It’s never been generally.
I’m on my sixty-eighth pacing pass, listening to the sound of Oliver’s steady breathing overhead, debating dashing out to the car with my burner phone to call Bea, when I notice an unusual, seemingly useless lever beside the cabinets.
And then the outline of a trap door in the wood floor.
No. Way.
I’ve lowered all of the lights so that Oliver can sleep better, so I half think I’m imagining things with the subtle outline in the floor. I’m also wary of doing anything that will make noise.
See also, I didn’t even turn on the TV when I came down here, even though it would be a fabulous distraction.
But when I tug—carefully—on the lever, the trap door glides open silently, revealing a set of stairs.
Go outside in the dark in a strange place all alone?
No. I do prefer camping in groups. More fun with other people, and the wild animals are less likely to take on a whole pack of us. Yes, I’m a walking contradiction. I want to save the animals while being terrified of them.

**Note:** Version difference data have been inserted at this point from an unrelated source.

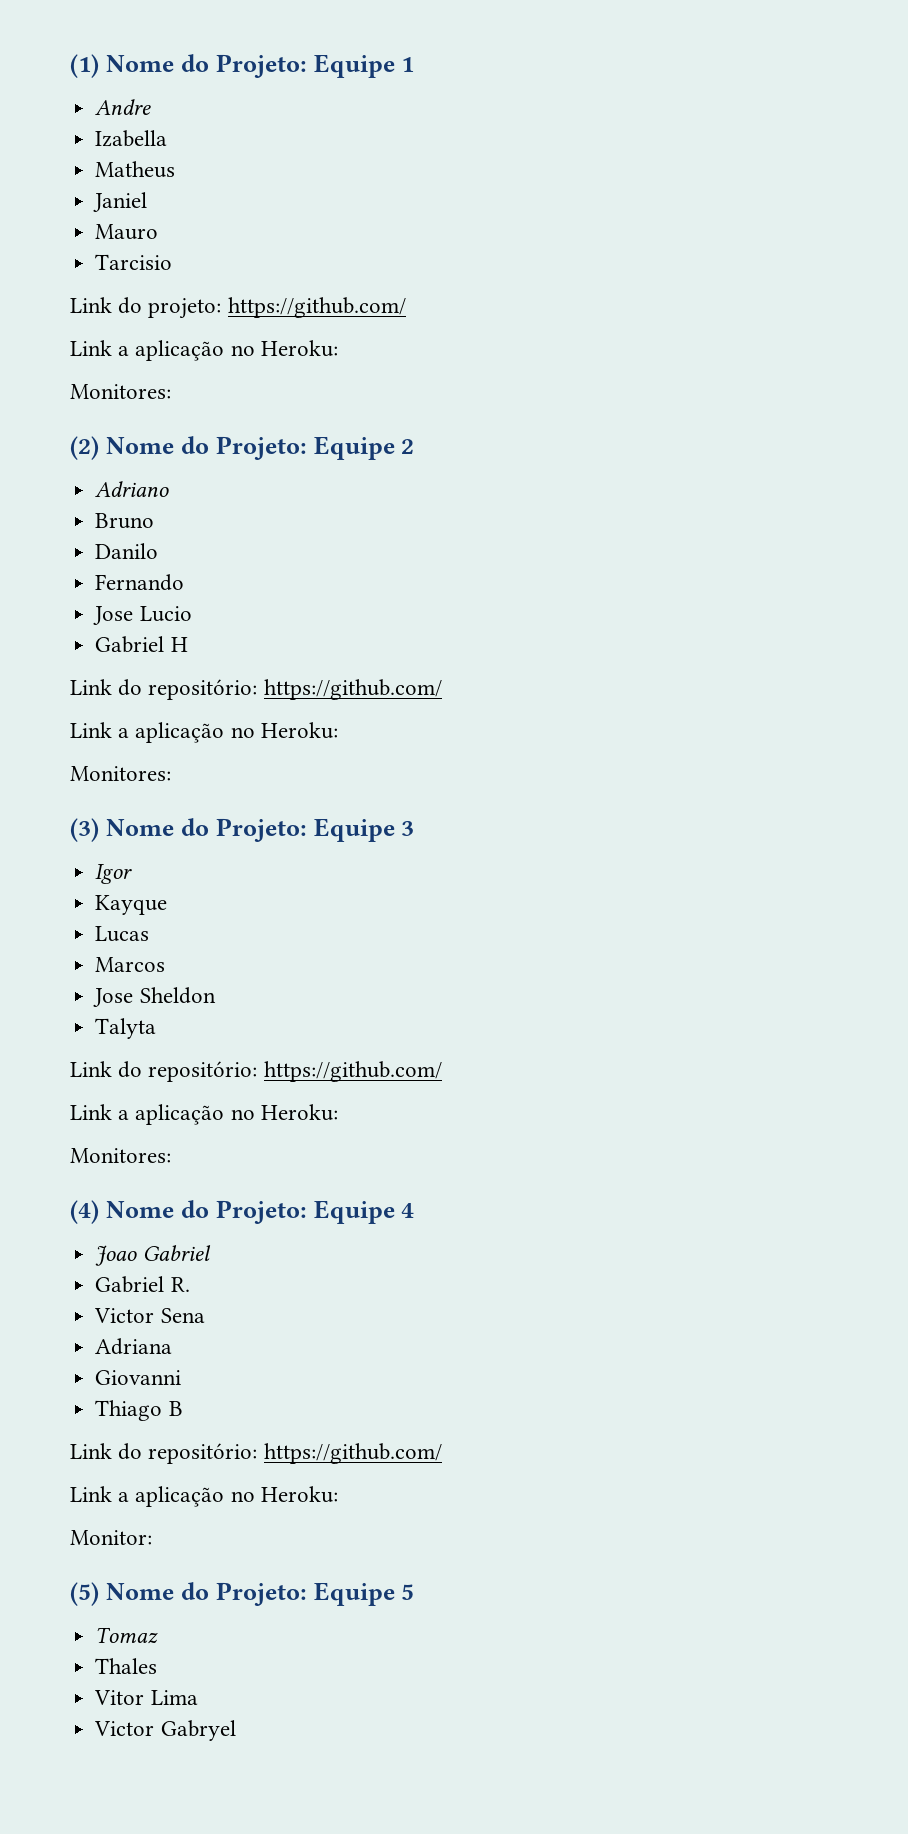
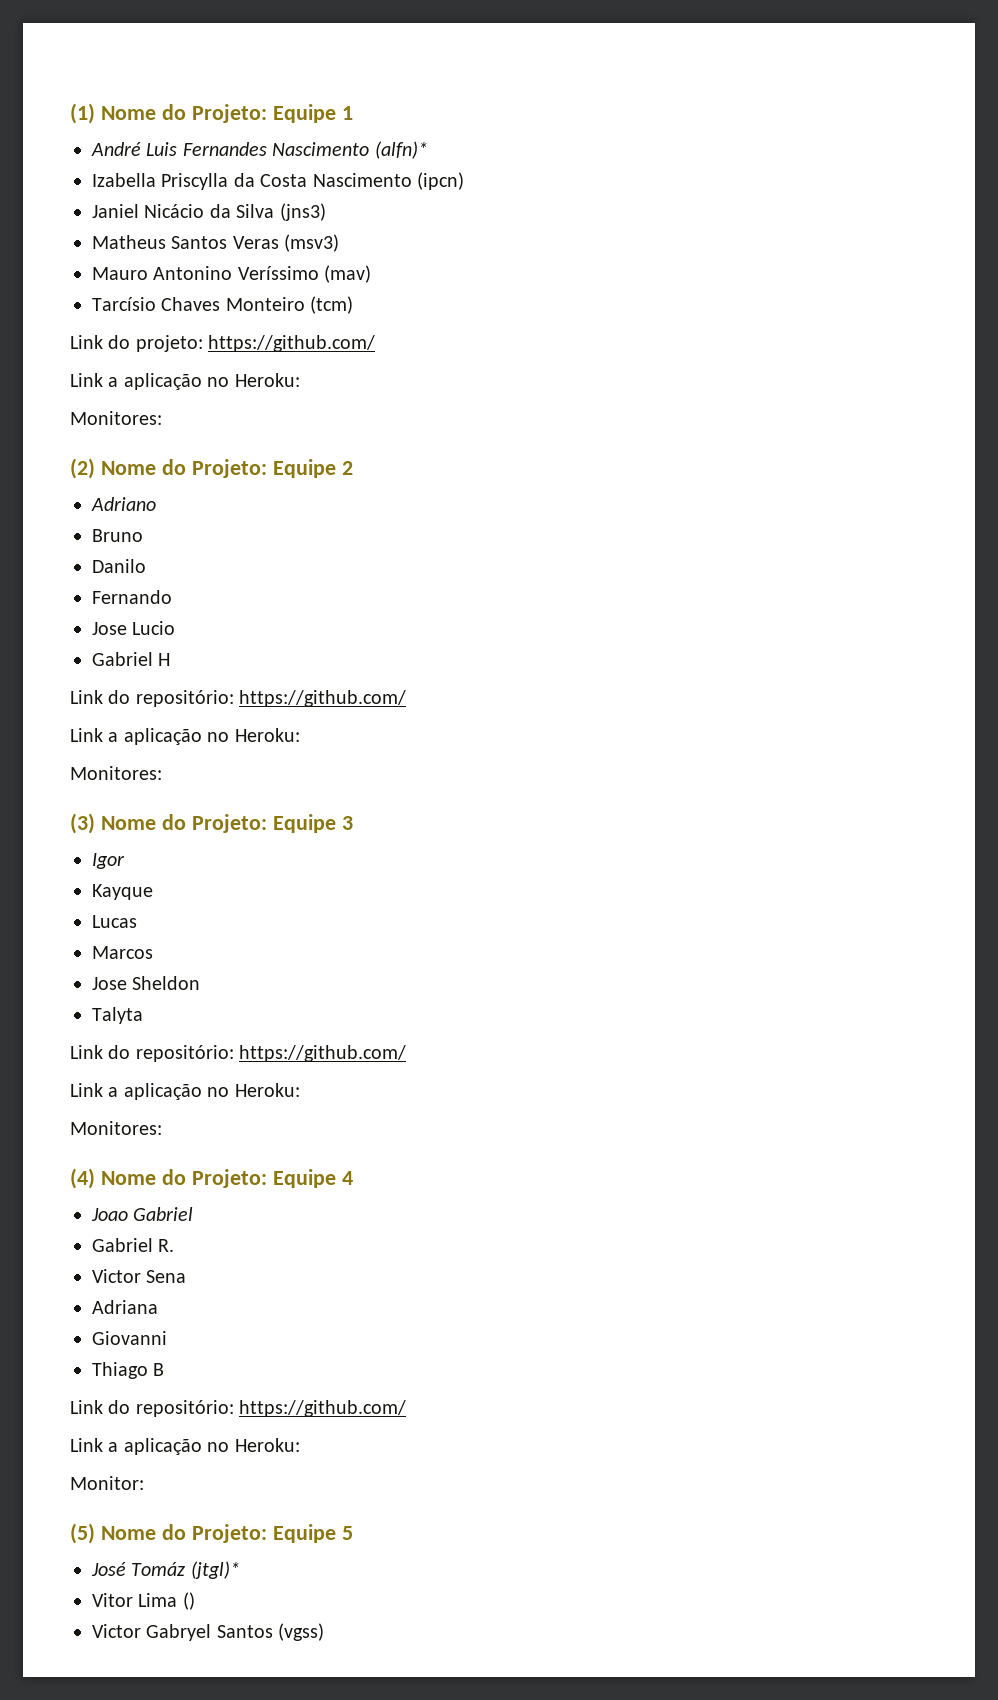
[95,99,152,115] [95,130,168,147] [95,161,176,178] [93,192,148,212] [95,224,159,240] [95,254,173,270] Andre // Izabella // Matheus // Janiel // Mauro // Tarcisio -> [91,141,428,159] [92,172,464,190] [92,203,326,221] [92,234,340,252] [92,265,372,283] [92,296,354,314] André Luis Fernandes Nascimento (alfn)* // Izabella Priscylla da Costa Nascimento (ipcn) // Janiel Nicácio da Silva (jns3) // Matheus Santos Veras (msv3) // Mauro Antonino Veríssimo (mav) // Tarcísio Chaves Monteiro (tcm)
[95,1627,159,1644] [95,1658,158,1674] Tomaz // Thales -> [91,1561,240,1579] José Tomáz (jtgl)*
(198, 1697) none -> [182,1592,195,1610] ()
(236, 1730) none -> [216,1623,325,1641] Santos (vgss)

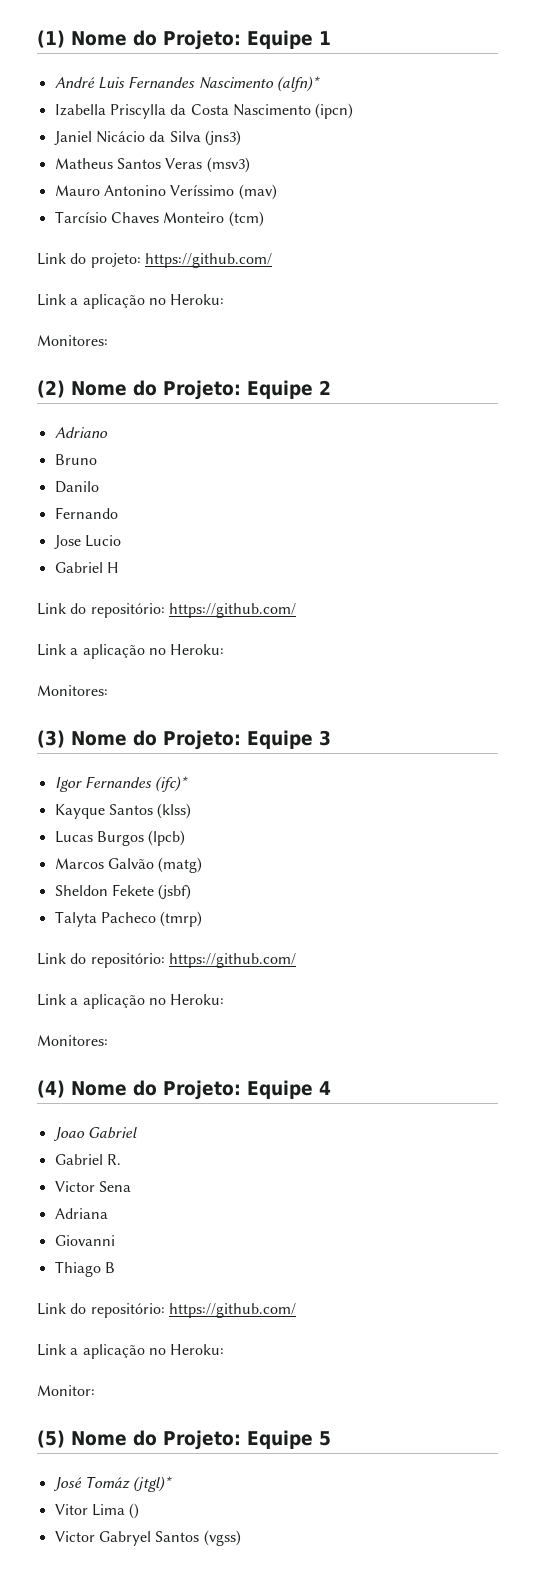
(125, 861) none -> [84,776,189,792] Fernandes (ifc)*
(153, 892) none -> [108,803,192,819] Santos (klss)
(137, 921) none -> [96,830,186,846] Burgos (lpcb)
[92,977,127,990] // Jose -> [107,857,203,873] Galvão (matg) //
(201, 983) none -> [111,884,192,900] Fekete (jsbf)
(143, 1015) none -> [100,911,203,927] Pacheco (tmrp)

But I’m not afraid of checking out a hidden basement in a tiny house by myself.
I drop to my belly and peer inside, smiling with glee as I realize the lower level is fully lit up, so I can see everything.
There’s a pink chair that they had to have lowered in there before putting the floor in, with what looks like a chenille blanket tossed on it and an end table with an extra lamp.
I twist my head, and—yes.
There’s another TV down there.
I push up off the floor and scurry down the stairs.
So. Fucking. Cool.
If I ever move out of my apartment and get a real house, I want this one.
It’s small.
It’s cozy.
And it has a lady cave, which is exactly what this deserves to be called.
I don’t shut the trap door until I’m sure I understand how it works so I don’t get trapped inside here—Oliver would seriously think I ran away in the middle of the night like I threatened to two nights ago—and I inspect all of the soft pink-painted walls to make sure there aren’t any other secret doors into or out of this room too before plopping down into the plush pink chair.
After I turn on the TV, I wait long enough to see if the noise prompts any response from Oliver, and then I dig my burner phone out of my bra.
Bea answers almost before the first ring has finished ringing. “Daphne?”
The sound of her voice instantly makes me feel at home. “Yeah. It’s me. What’s up?”
“What’s up? Are you for real right now? Where. Are. You?” she demands.
Bea’s my age, but she left college the spring of her freshman year to finish raising her three younger brothers when their parents died in a tragic house fire, so she often seems much, much older.
I’m practically on the border of North Carolina and Tennessee, according to the GPS. “I don’t know, but I’m safe, I had Cod Pieces yesterday and today, and things are going…erm…well.”
Silence lingers on the other end of the phone.
Not hard to picture my best friend squeezing her green eyes tightly shut and breathing slowly while she grabs a fistful of her curly brown hair.
“Shall I call Butch’s friend?” I hear Simon say in the background in his British accent. “I’m certain we can locate her without much trouble.”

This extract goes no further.